Colombia became the third country to join the Geneva Consensus Declaration in recent months, after Guatemala and the Russian Federation, proving that the pro-life and pro-family initiative launched by former U.S. Secretary of State Mike Pompeo has a continued appeal and staying power even after President Joe Biden withdrew the U.S. government from the declaration in 2021 and urged other signatories to do the same.
Several delegations spoke of the pro-family policies of their governments during the special session requested by the government of Brazil.
“Our Colombian brothers joining the declaration is a great victory for the pro-life cause in our continent. It is a victory for the sovereignty of countries, of serious work to protect the health of women, and above all to defend the life of unborn babies,” said Cristiane Britto, Brazil’s Minister for Women, the Family and Human Rights.
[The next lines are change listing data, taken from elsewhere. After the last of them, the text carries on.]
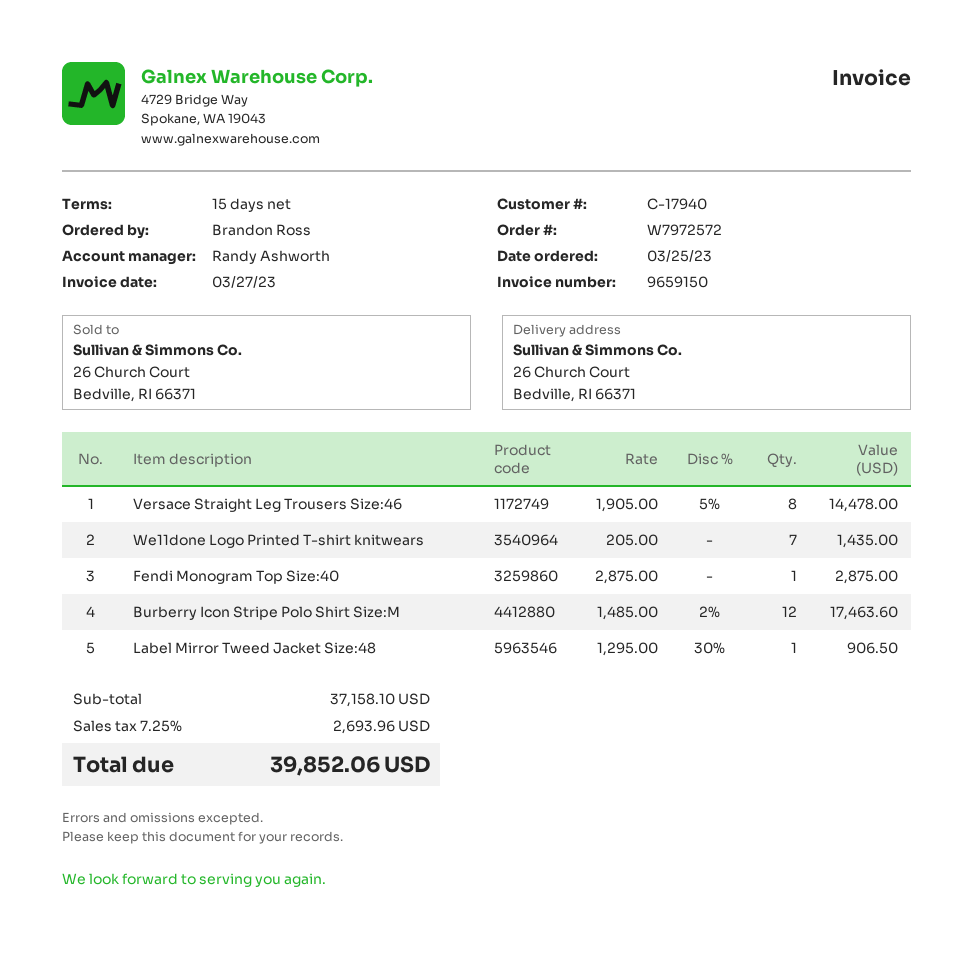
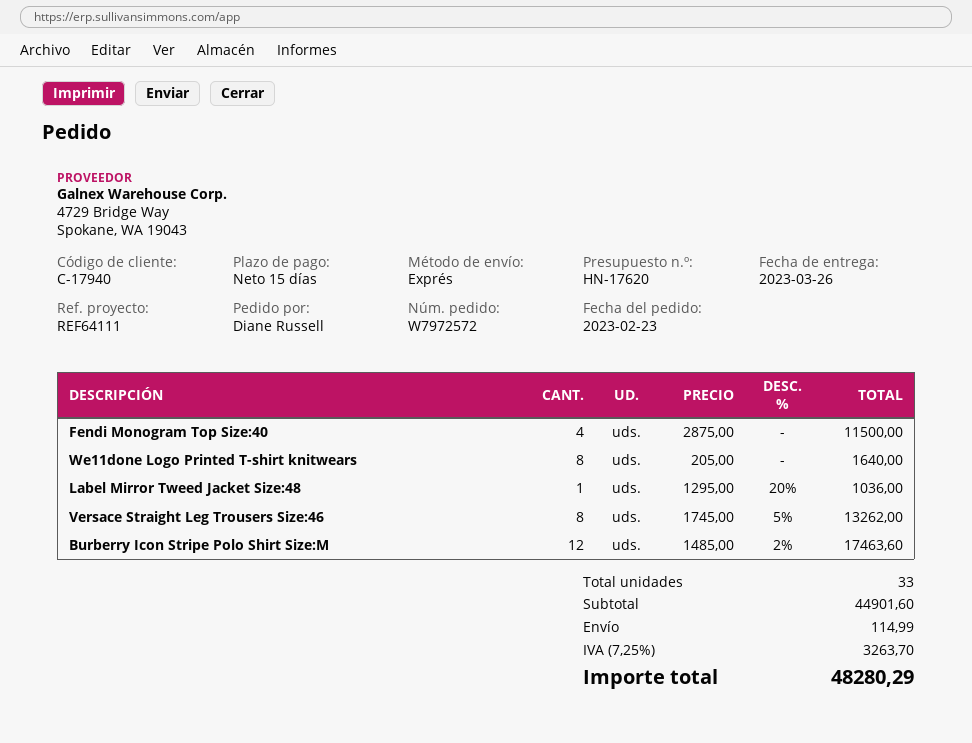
order date: 2023-03-25 -> 2023-02-23
ordered by: Brandon Ross -> Diane Russell
Versace Straight Leg Trousers Size:46: 8 x 1905.00 - 5% = 14478.00 -> 8 x 1745.00 - 5% = 13262.00
We11done Logo Printed T-shirt knitwears: 7 x 205.00 = 1435.00 -> 8 x 205.00 = 1640.00
Fendi Monogram Top Size:40: 1 x 2875.00 = 2875.00 -> 4 x 2875.00 = 11500.00
Label Mirror Tweed Jacket Size:48: 1 x 1295.00 - 30% = 906.50 -> 1 x 1295.00 - 20% = 1036.00
subtotal: 37158.10 -> 44901.60
shipping: none -> 114.99
tax: 7.25% = 2693.96 -> 7.25% = 3263.70
total: 39852.06 -> 48280.29

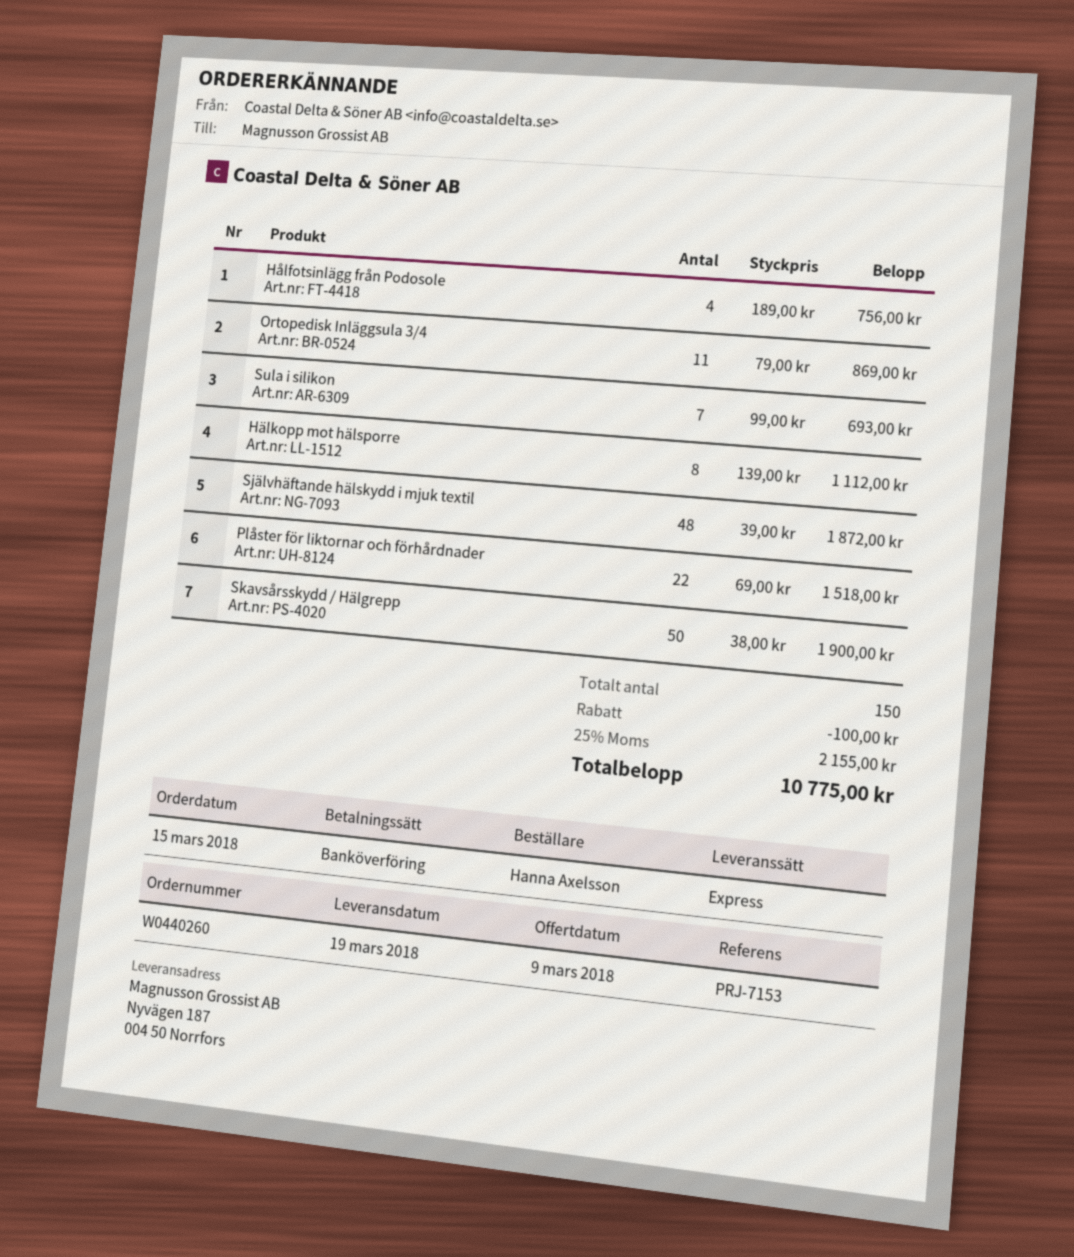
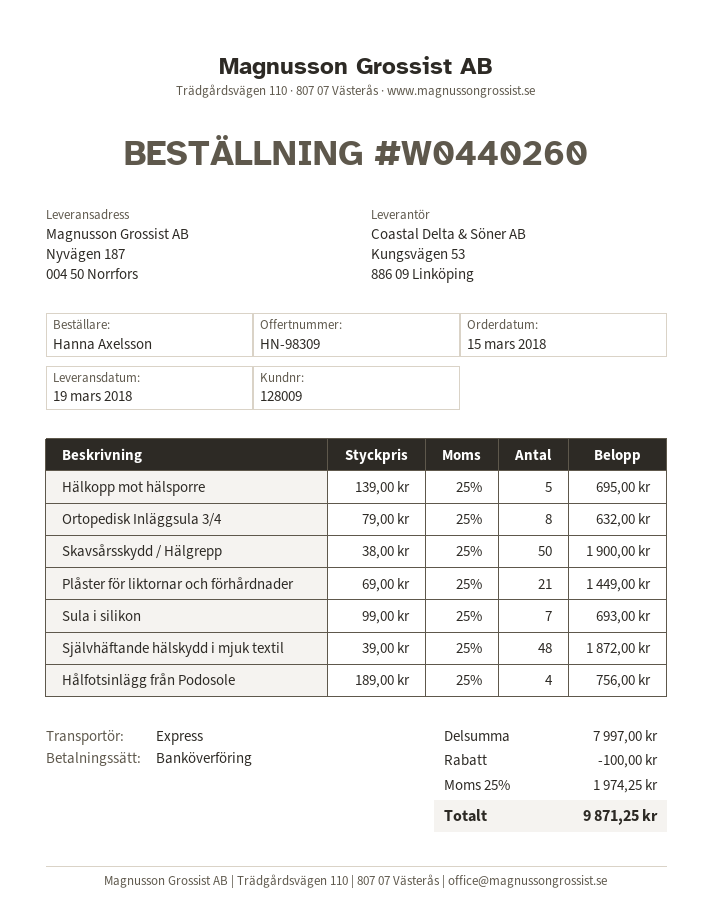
Ortopedisk Inläggsula 3/4: 11 x 79.00 = 869.00 -> 8 x 79.00 = 632.00
Hälkopp mot hälsporre: 8 x 139.00 = 1112.00 -> 5 x 139.00 = 695.00
Plåster för liktornar och förhårdnader: 22 x 69.00 = 1518.00 -> 21 x 69.00 = 1449.00
tax: 25% = 2155.00 -> 25% = 1974.25
total: 10775.00 -> 9871.25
Brazil currently acts as secretary of the coalition of countries who have signed the Geneva Consensus Declaration. Britto met with ministers from Latin American and Caribbean countries in New York last week to discuss ways to expand the group of countries that have signed the Geneva Consensus Declaration. She tweeted an image of their meeting.
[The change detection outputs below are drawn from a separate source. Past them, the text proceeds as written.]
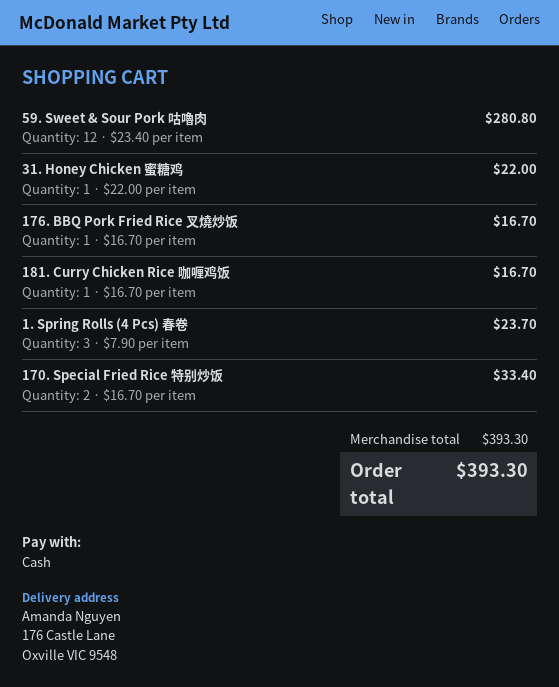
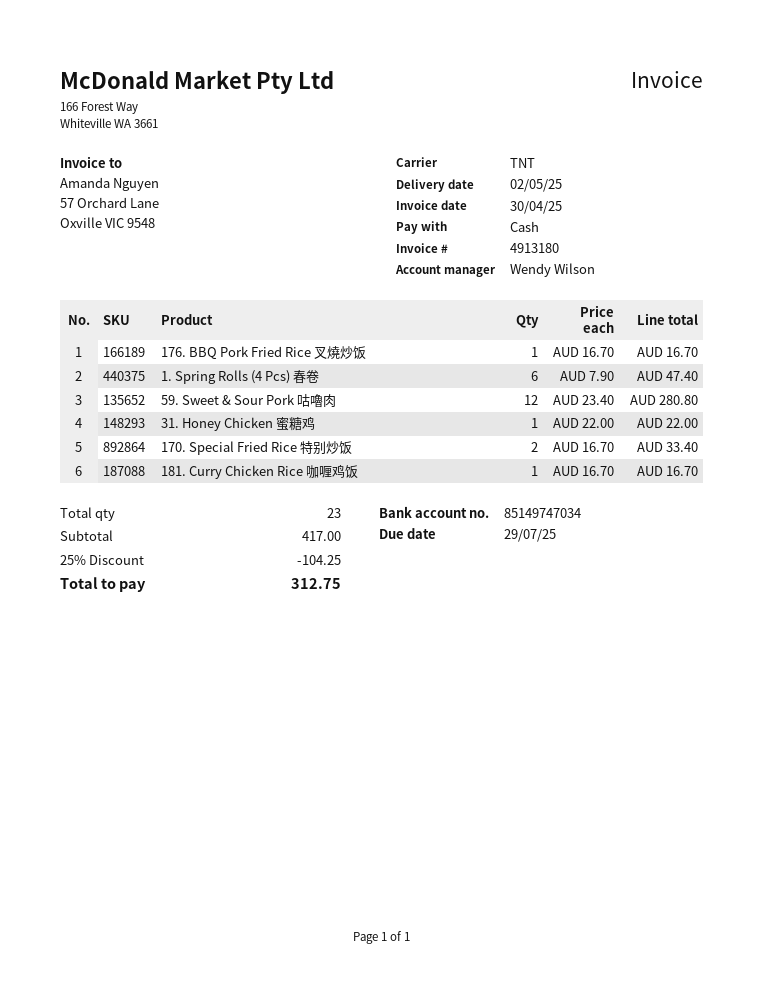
1. Spring Rolls (4 Pcs) 春卷: 3 x 7.90 = 23.70 -> 6 x 7.90 = 47.40
subtotal: 393.30 -> 417.00
discount: none -> 25% = 104.25
total: 393.30 -> 312.75

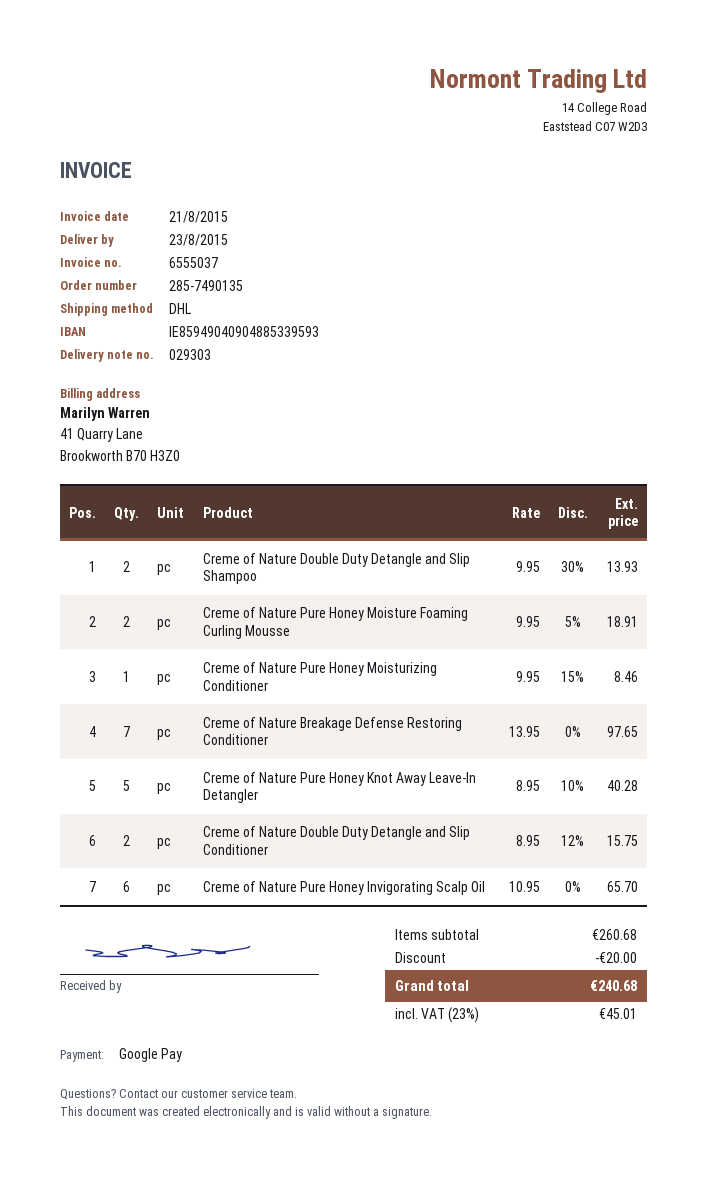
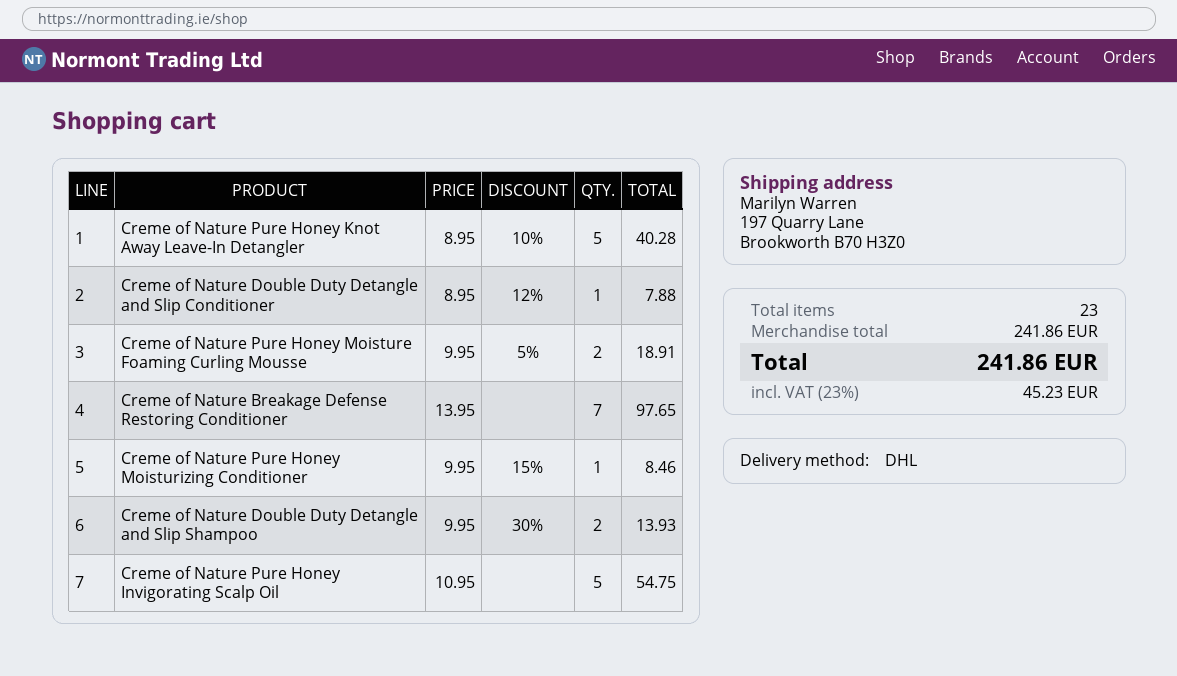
Creme of Nature Double Duty Detangle and Slip Conditioner: 2 x 8.95 - 12% = 15.75 -> 1 x 8.95 - 12% = 7.88
Creme of Nature Pure Honey Invigorating Scalp Oil: 6 x 10.95 = 65.70 -> 5 x 10.95 = 54.75
subtotal: 260.68 -> 241.86
discount: 20.00 -> none
tax: 23% = 45.01 -> 23% = 45.23
total: 240.68 -> 241.86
The Geneva Consensus Declaration was officially launched by 34 countries in October of 2020 in Washington D.C. at a special event with U.S. Secretary of State Mike Pompeo and Health and Human Services Secretary Alex Azar. It was also officially recorded with the United Nations General Assembly. Ministers who made comments at the launch of the declaration promoted women’s health, protection of life, protection of the family, and the sovereign right of nations to legislate on these issues.
The declaration reaffirms that the family is the “natural and fundamental group unit of society” in line with binding international treaties. It also explicitly states that there is no international right to abortion, that abortion should never be promoted as a method of family planning, and that decisions about abortion policy are to be taken exclusively at the national level.
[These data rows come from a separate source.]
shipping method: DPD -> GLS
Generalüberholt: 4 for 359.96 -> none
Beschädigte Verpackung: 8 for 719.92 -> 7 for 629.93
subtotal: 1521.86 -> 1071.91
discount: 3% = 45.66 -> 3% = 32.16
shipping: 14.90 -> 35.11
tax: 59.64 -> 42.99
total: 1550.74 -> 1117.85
The declaration’s unambiguous rejection of abortion as an international right contradicts the findings of Colombia’s own Constitutional Court, which since 2006 has declared abortion an international right, including most recently in a ruling in February this year. The court ordered the Colombian government to facilitate access to abortion-on-demand into the sixth month of pregnancy and until the moment of birth for cases where a baby in the womb is found to be disabled. Since then, members of Colombia’s Congress have rejected all legislative proposals to decriminalize abortion. But the executive branch has allowed abortion in public hospitals through administrative actions. Abortion remains a crime from the moment of conception in Colombia.
The Ministry for Multilateral Affairs of Colombia confirmed the alignment of the Colombian Government with the Geneva Consensus Declaration in comments to Colombian daily El Espectador.